*** TASK INPUT Section Begins ***

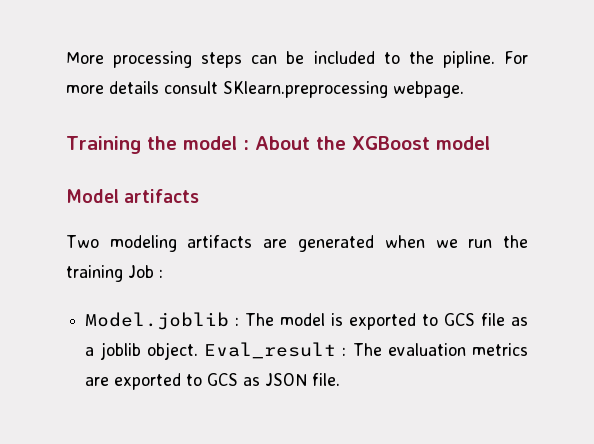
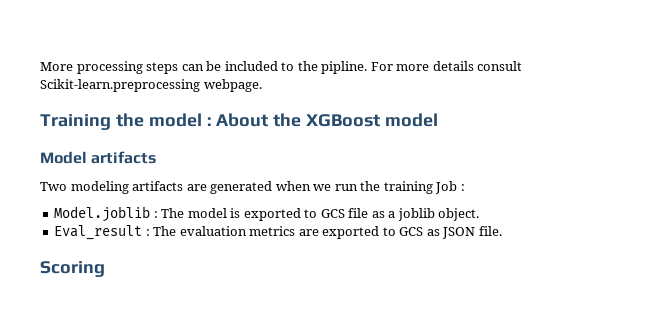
[223,81,388,98] SKlearn.preprocessing -> [40,79,200,92] Scikit-learn.preprocessing
(198, 351) none -> (480, 214) //
(341, 379) none -> [40,261,105,277] // Scoring

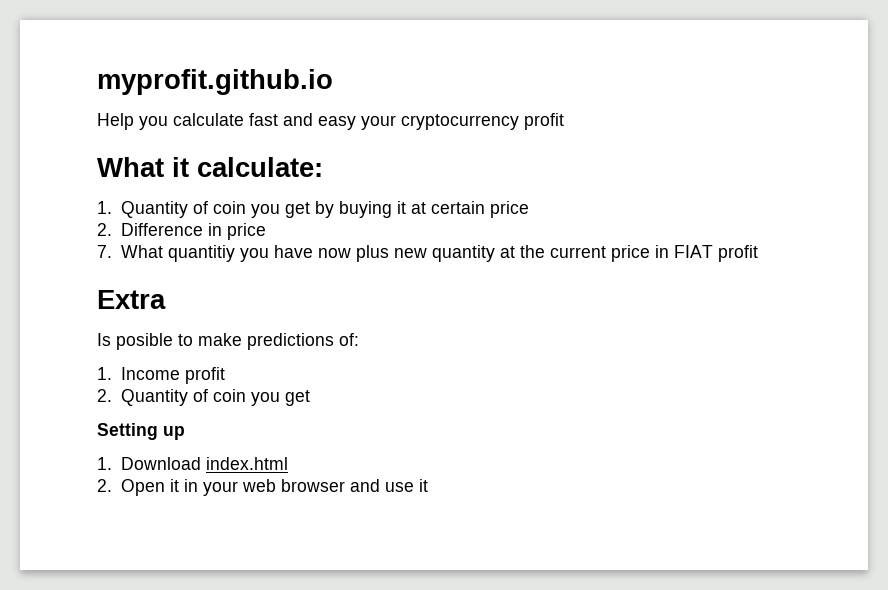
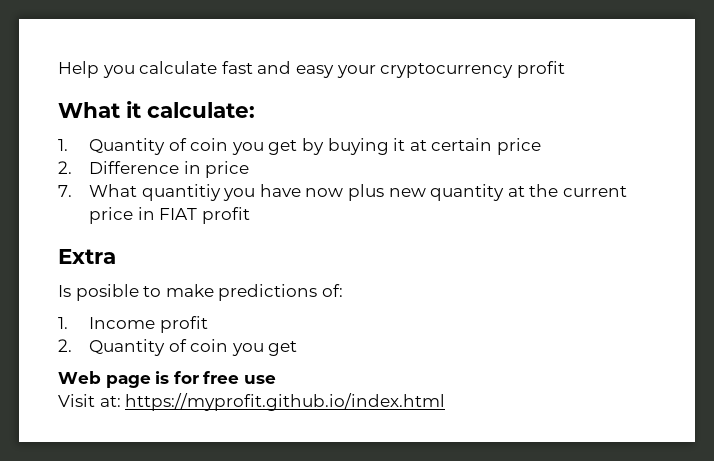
[97,69,333,95] myprofit.github.io // -> (58, 69) none
[97,423,185,440] [97,457,288,470] [97,479,428,496] Setting up // 1. Download index.html // 2. Open it in your web browser and use it -> [58,371,276,388] [58,393,446,411] Web page is for free use // Visit at: https://myprofit.github.io/index.html

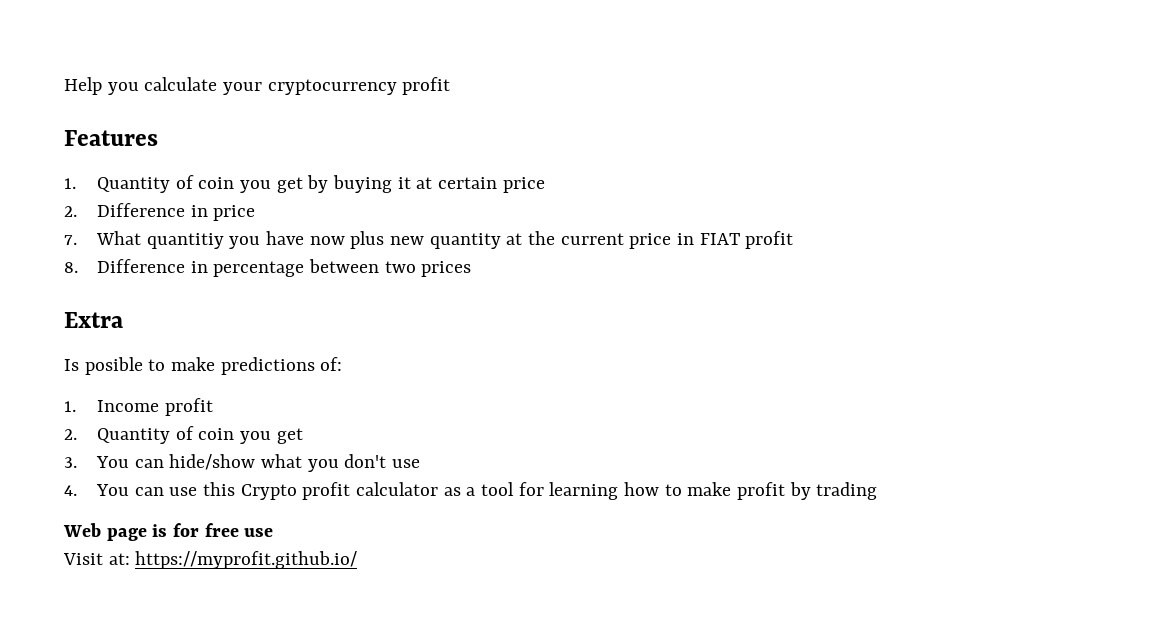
[221,61,334,78] fast and easy -> (218, 84) none
[58,101,255,118] What it calculate: -> [64,130,158,146] Features
(250, 215) none -> [64,259,472,277] // 8. Difference in percentage between two prices
(298, 348) none -> [64,454,420,472] [64,482,878,500] // 3. You can hide/show what you don't use // 4. You can use this Crypto profit calculator as a tool for learning how to make profit by trading
[125,393,446,411] https://myprofit.github.io/index.html -> [135,551,358,569] https://myprofit.github.io/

*** TASK INPUT Section Ends ***

REQUIRED ACTION
For this answer, retype the lines from the start of the listing through the line that holds "[97,69,333,95] myprofit.github.io //", inclusive, exactly and without pictures.

ANSWER BELOW
[223,81,388,98] SKlearn.preprocessing -> [40,79,200,92] Scikit-learn.preprocessing
(198, 351) none -> (480, 214) //
(341, 379) none -> [40,261,105,277] // Scoring

[97,69,333,95] myprofit.github.io // -> (58, 69) none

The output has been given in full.